How i worked around this problem was to add the cookie back into the response header. First I had to get the cookie value because using request.cookies.get("my_cookie") doesn't seem to extract the cookie value from the response and always appears as None.

secondly, using the response.set_cookie() still doesn't set the samesite=None value. I have no idea why because i'm using the latest version of flask and Werkzeug which apparently should fix the problem but it doesn't. After lots of testing, I found out using the response.headers.add() works to add a Set-Cookie: header but I needed a way to extract the cookie value to ensure I can get the same session. After looking through flask docs and other online forums. I found out that I can actually call SecureCookieSessionInterface class and get the signed session from there.

from flask import session
from flask.sessions import SecureCookieSessionInterface

# where `app` is your Flask Application name.
session_cookie = SecureCookieSessionInterface().get_signing_serializer(app)
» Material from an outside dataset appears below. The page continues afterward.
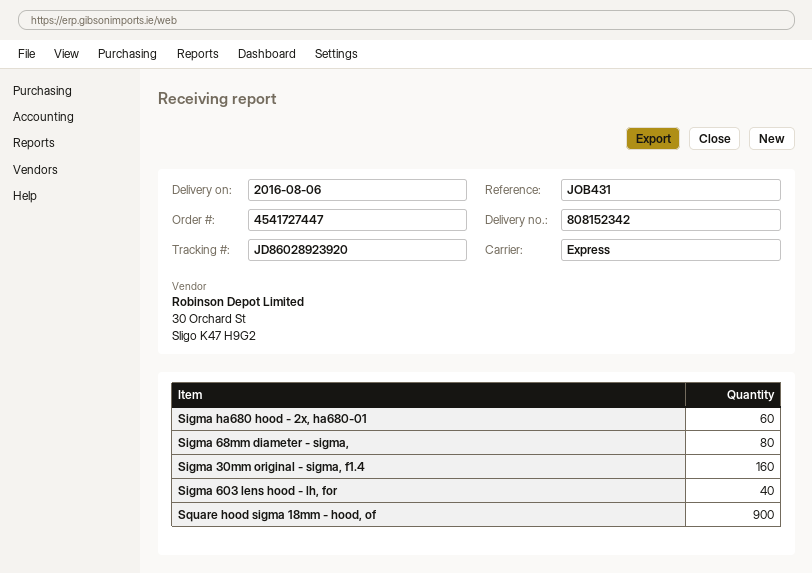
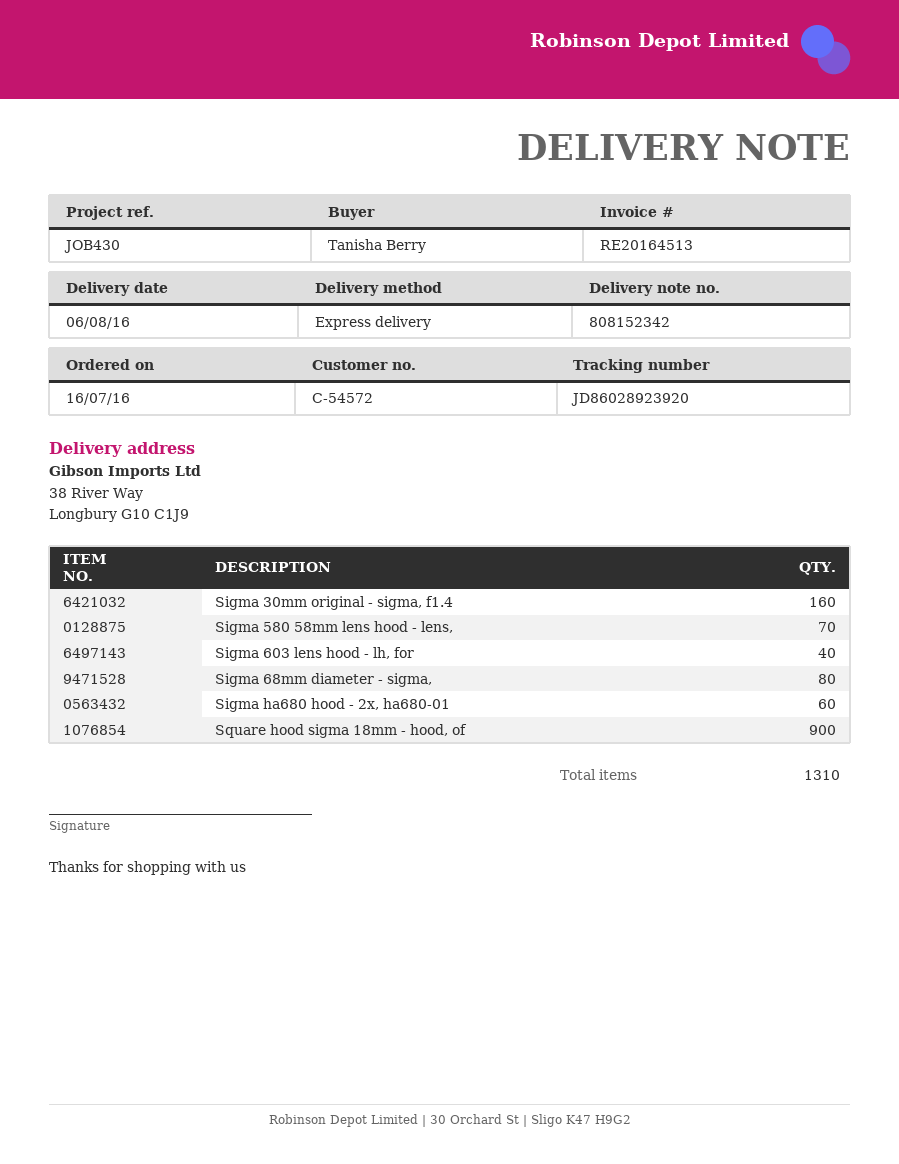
reference: JOB431 -> JOB430
Sigma 580 58mm lens hood - lens,: none -> 70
Lastly, i had to ensure that the same session is added to the response after the request has been established rather than calling it on every route which doesn't seem feasible within a full fledged application. This is done by using the after_request decorator which runs automatically after a request.

@app.after_request
def cookies(response):
    same_cookie = session_cookie.dumps(dict(session))
    response.headers.add("Set-Cookie", f"my_cookie={same_cookie}; Secure; HttpOnly; SameSite=None; Path=/;")
    return response

What I noticed in Chrome is that, it basically sets a duplicate cookie with the same signed value. Since both are identical with one having samesite=None in the response header and the other blocked by Chrome seems to be ignored. Thus, the session is validated with the flask app and access is allowed.